Increased accumulation is possible in patients with moderate and severe hepatic insufficiency (see section "Special warnings and precautions for use").
Children
Casodex is contraindicated for use in children.
Overdose
There are no data on overdose in humans. There is no specific antidote; treatment is symptomatic. Dialysis may be ineffective because Casodex is highly protein bound and is not excreted unchanged in the urine. In case of overdose, general supportive care is indicated, including monitoring of vital signs.
Side effects
Adverse reactions are listed by frequency as follows: very common (≥1/10), common (≥1/100 to <1/10), uncommon (≥1/1,000 to ≤1/100), rare (≥1/10,000 to ≤1/1,000), very rare (≤1/10,000), frequency unknown (frequency cannot be estimated from the available data).
| Organ system | Frequency | Adverse reaction |
| Blood and lymphatic system disorders | Very often | Anemia |
| Immune system disorders | Infrequently | Hypersensitivity, angioedema, urticaria |
| Metabolic and nutritional disorders | Often | Decreased appetite |
| Mental disorders | Often | Decreased libido, depression |
| Nervous system disorders | Very often | Dizziness |
| Often | Drowsiness |
| Heart disorders | Often | Myocardial infarction (fatal cases reported)4, heart failure4 |
| Frequency unknown | QT prolongation (see sections “Special warnings and precautions for use” and “Interaction with other medicinal products and other types of interactions”) |
| Vascular disorders | Very often | Tides |
| Mediastinal, thoracic and respiratory disorders | Infrequently | Interstitial lung disease5 (fatal cases have been reported) |
| Digestive system disorders | Very often | Abdominal pain, constipation, nausea |
| Often | Dyspepsia, flatulence |
| Hepatobiliary disorders | Often | Hepatotoxicity, jaundice, increased transaminases1 |
| Rarely | Hepatic failure2 (fatal cases have been reported). |
| Skin and subcutaneous tissue disorders | Often | Alopecia, hirsutism/hair regrowth, dry skin, itching, rash |
| Infrequently | Hypersensitivity reaction to light |
| Kidney and urinary system disorders | Very often | Hematuria |
| Reproductive system and mammary gland disorders | Very often | Gynecomastia and breast tenderness3 |
| Often | Erectile dysfunction |
| General disorders and administration site conditions | Very often | Asthenia |
| Often | Swelling, chest pain |
| Examination | Often | Weight gain |
1 Hepatic changes are rarely severe and often resolve or improve with continued treatment or after discontinuation.
2 Included in the list of adverse drug reactions after review of post-marketing data.
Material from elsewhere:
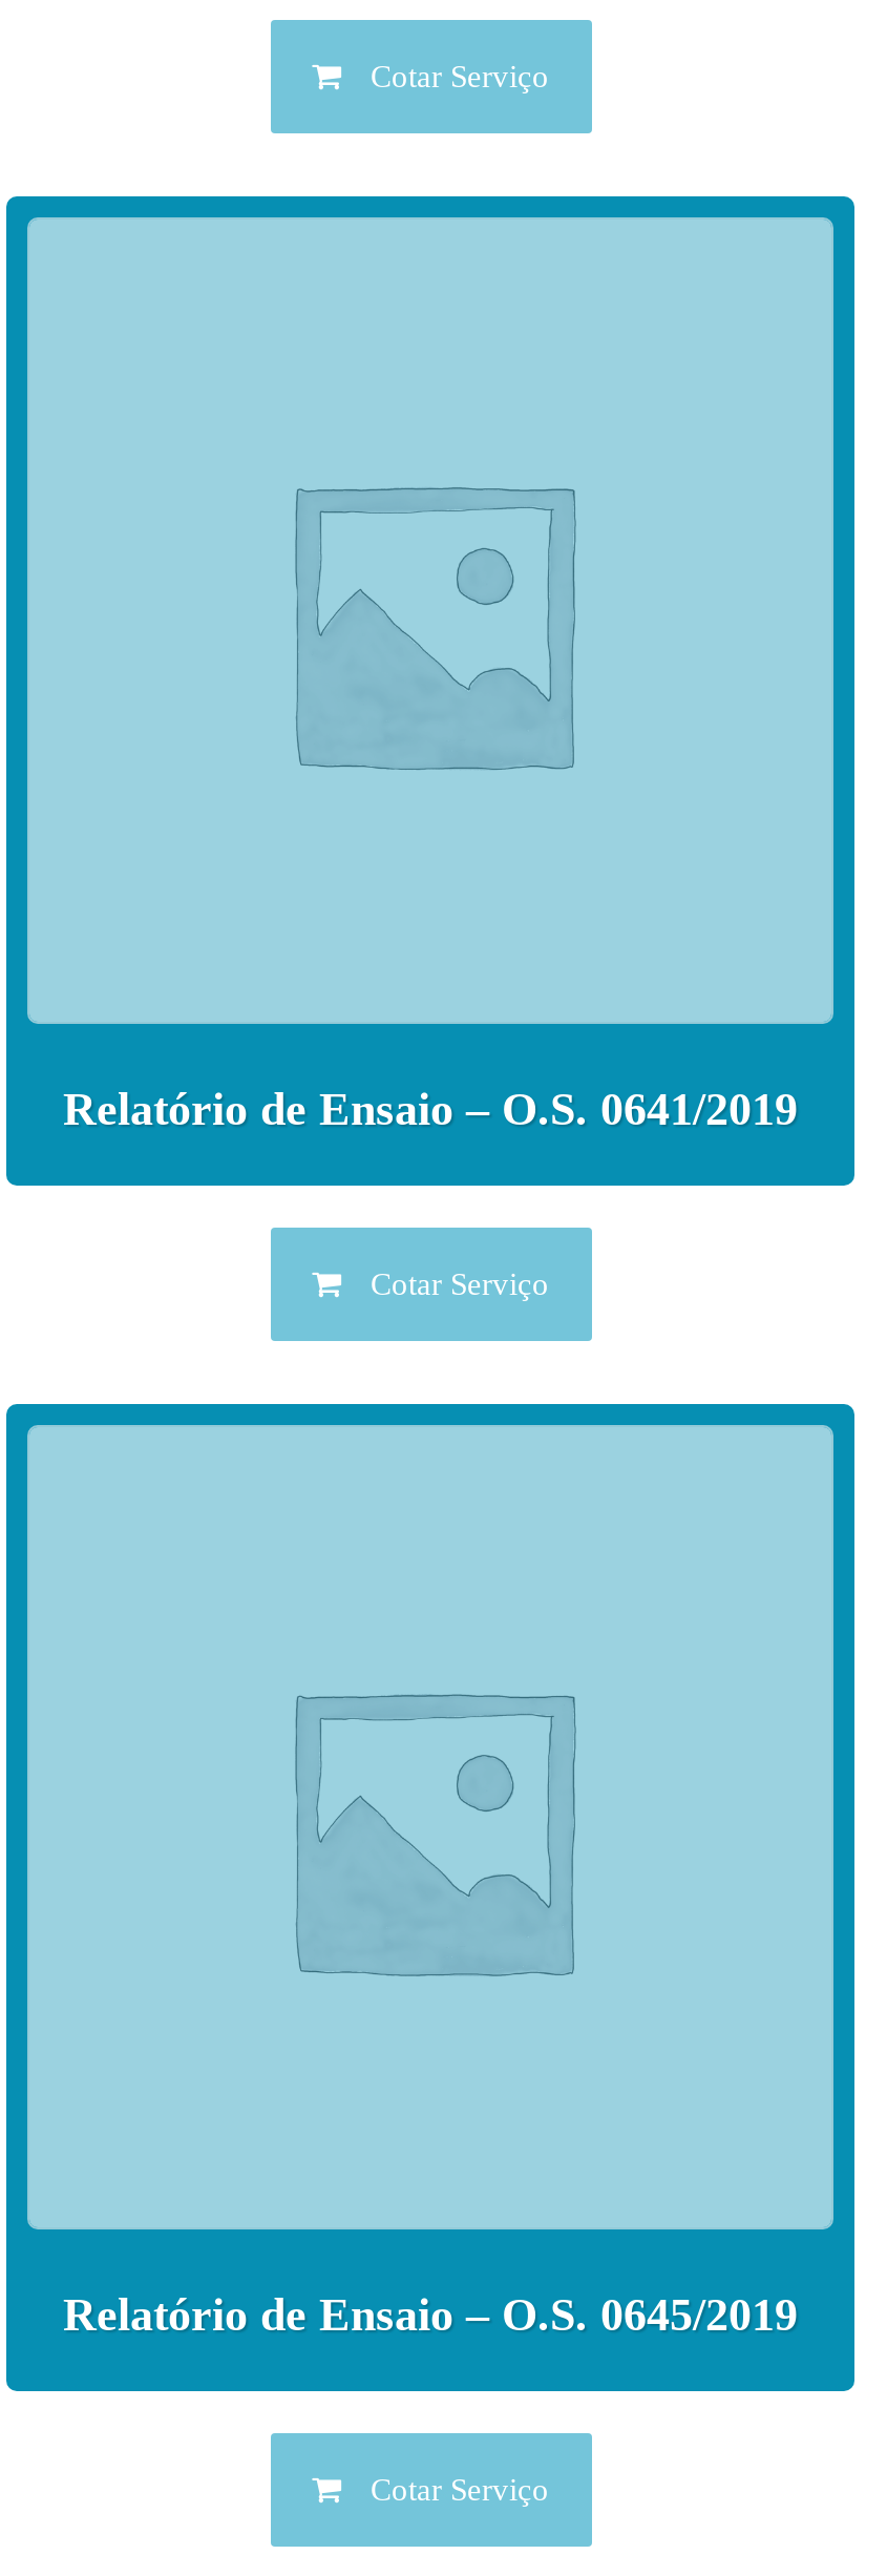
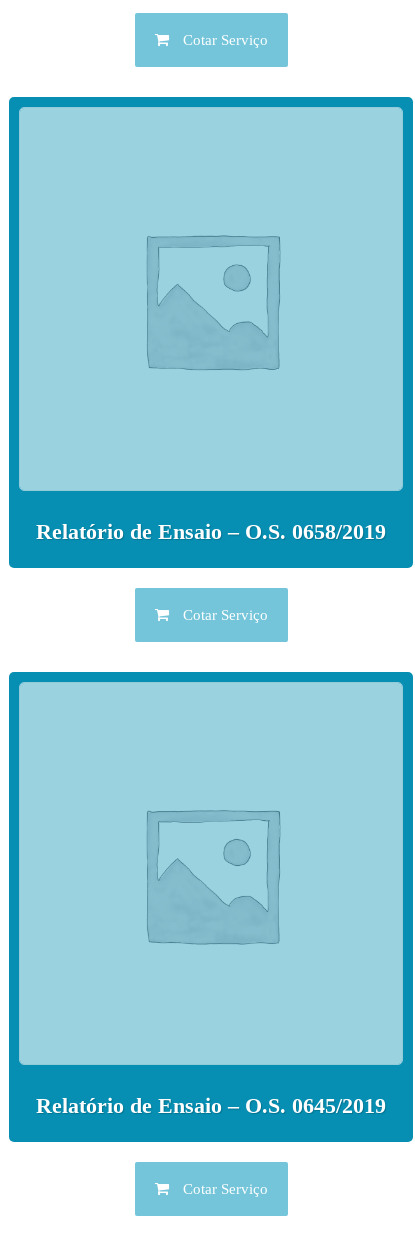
[63,1082,798,1134] Relatório de Ensaio – O.S. 0641/2019 -> [36,519,386,544] Relatório de Ensaio – O.S. 0658/2019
The frequency was determined from the frequency of reports of adverse events of hepatic failure in patients treated in the open-label Early Prostate Cancer programme (EPC) trials in the Casodex 150 mg groups.
3 May be reduced with concomitant castration.
4 Observed in a pharmacoepidemiological study of the use of luteinizing hormone-releasing factor agonists and antiandrogens for the treatment of prostate cancer. The risk was increased when Casodex 50 mg was used in combination with luteinizing hormone-releasing factor agonists, but no increased risk was observed when Casodex 150 mg was used as monotherapy for the treatment of prostate cancer.
Increased PC/INR: Interactions of coumarin anticoagulants with Casodex have been reported in post-marketing experience (see sections 4.4 and 4.5).
Reporting of suspected adverse reactions.
It is important to report suspected adverse reactions after a medicinal product has been authorised. This allows for continued monitoring of the benefit/risk balance of the medicinal product. Healthcare professionals are asked to report any suspected adverse reactions.
Expiration date
5 years.
Storage conditions
Store at a temperature not exceeding 30 ° C. Keep out of the reach of children.
Packaging
14 tablets in a blister, 2 blisters in a cardboard box.
Vacation category
According to the recipe.
Producer
AstraZeneca UK Limited.
Address
Silk Road Business Park, Macclesfield, SK10 2NA, United Kingdom.